Jezus respecteerde dit van God afkomstige recht door nooit zijn indrukwekkende macht en autoriteit te gebruiken om iemand ertoe te dwingen zijn uitspraken te aanvaarden (Johannes 6:66-69). Hij motiveerde zijn toehoorders met gebruik van gezonde redenatie, gelijkenissen en standpuntvragen, allemaal met het doel hun hart te bereiken (Mattheüs 13:34; 22:41-46; Lukas 10:36). Jezus leerde zijn discipelen ditzelfde respect voor anderen te tonen. — Mattheüs 10:14.

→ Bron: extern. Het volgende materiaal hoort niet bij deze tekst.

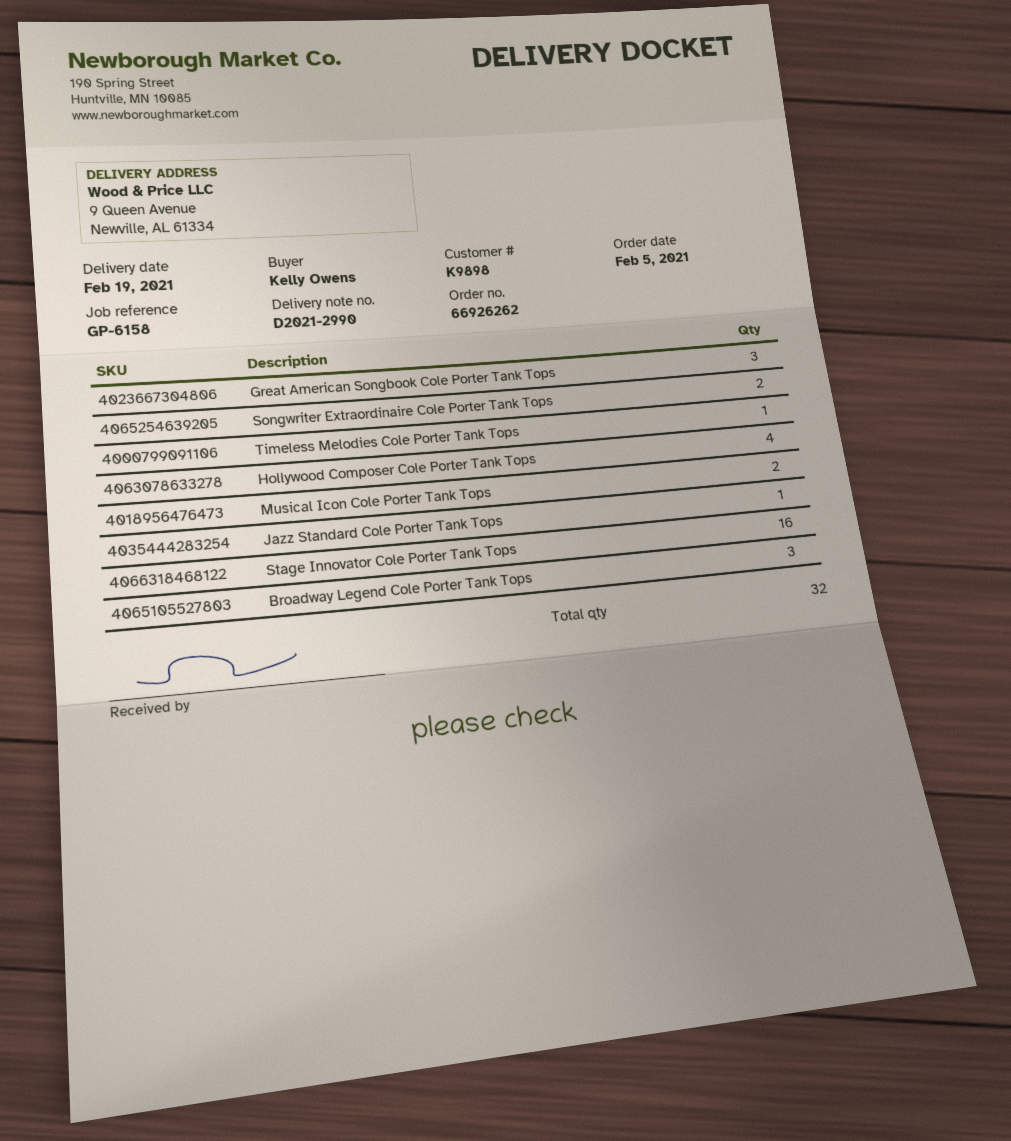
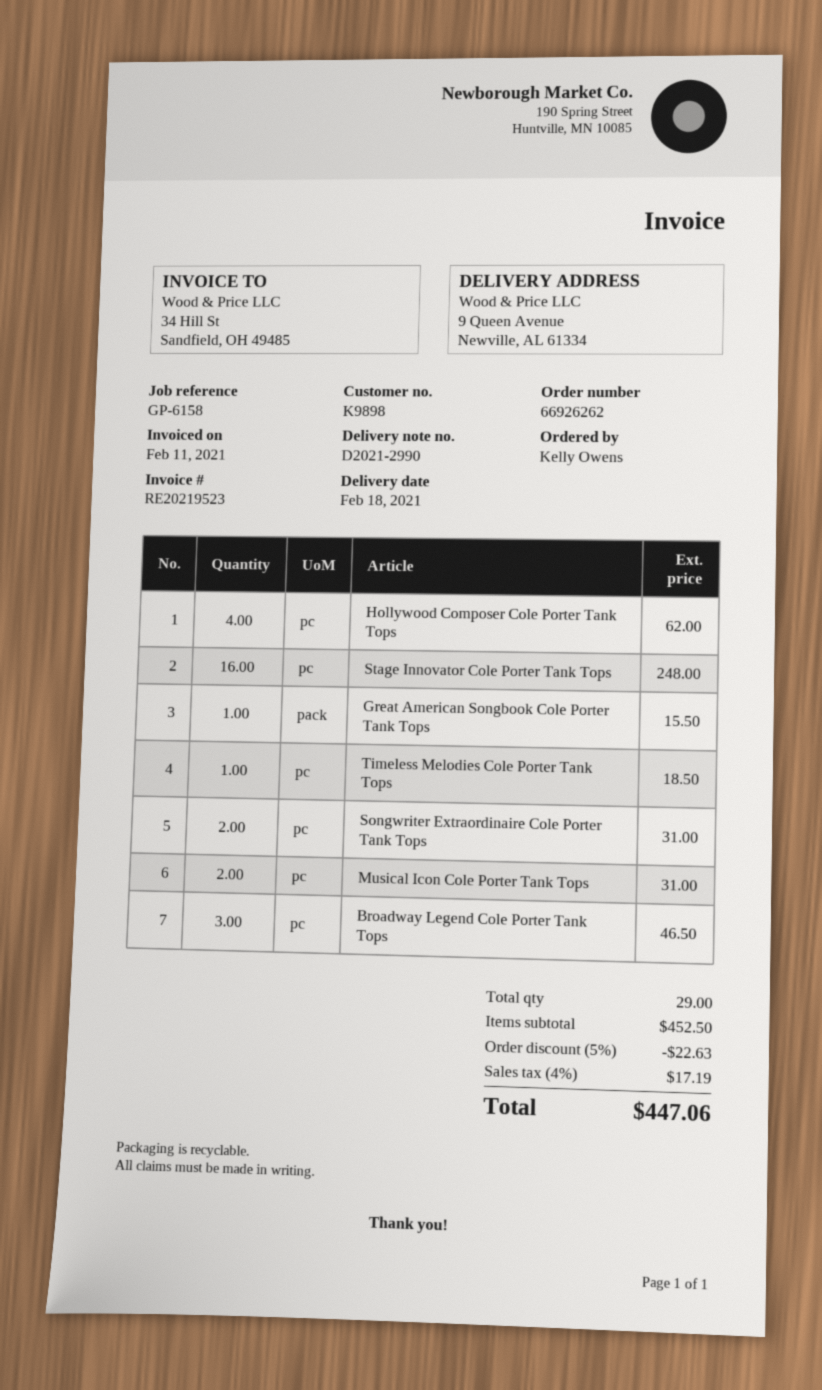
delivery date: 2021-02-19 -> 2021-02-18
Great American Songbook Cole Porter Tank Tops: 3 -> 1
Jazz Standard Cole Porter Tank Tops: 1 -> none
total quantity: 32 -> 29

Het is duidelijk dat Paulus Jezus’ voorbeeld volgde in zijn bediening. Terwijl Paulus zijn toehoorders met gezonde schriftuurlijke redenatie overtuigde, respecteerde hij tevens de gevoelens en standpunten van anderen (Handelingen 17:22, 23, 32). Hij begreep dat het liefde voor God en voor Christus moet zijn die ons ertoe beweegt onze Schepper actief te dienen (Johannes 3:16; 21:15-17). Daarom is het onze persoonlijke beslissing.

Een persoonlijke beslissing

Bij het nemen van belangrijke beslissingen in het leven, zoals de aankoop van een huis, de keuze van een baan en de manier waarop kinderen worden opgevoed, gaan weldenkende mensen niet over één nacht ijs. Ze gaan misschien na wat de diverse mogelijkheden zijn, denken ernstig na over hun bevindingen, en vragen waarschijnlijk om advies. Pas nadat ze die dingen hebben overwogen, zullen ze een beslissing nemen.

De beslissing over de manier waarop we God moeten aanbidden, verdient meer van onze tijd en inspanningen dan enige andere beslissing in het leven. Het zal ons huidige leven beïnvloeden en, belangrijker nog, het zal onze vooruitzichten op eeuwig leven in de toekomst beïnvloeden. De eerste-eeuwse christenen in Berea begrepen dat heel goed. Hoewel de apostel Paulus het goede nieuws persoonlijk aan hen verklaarde, onderzochten ze toch dagelijks zorgvuldig de Schriften om zich ervan te vergewissen of datgene wat hun werd geleerd juist was. Het gevolg was dat ’velen van hen gelovigen werden’. — Handelingen 17:11, 12.

Vandaag de dag gaan Jehovah’s Getuigen door met het onderwijzen en het maken van discipelen, het werk dat Jezus heeft georganiseerd (Mattheüs 24:14). Ze respecteren andermans recht een eigen religie te hebben. Maar wanneer het gaat om het met anderen delen van hun religieuze overtuiging, volgen ze het patroon dat in de bijbel wordt uiteengezet. Ja, bij het werk dat zij als levensreddend beschouwen, redeneren ze op een eerlijke manier aan de hand van de Schrift. — Johannes 17:3; 1 Timotheüs 4:16.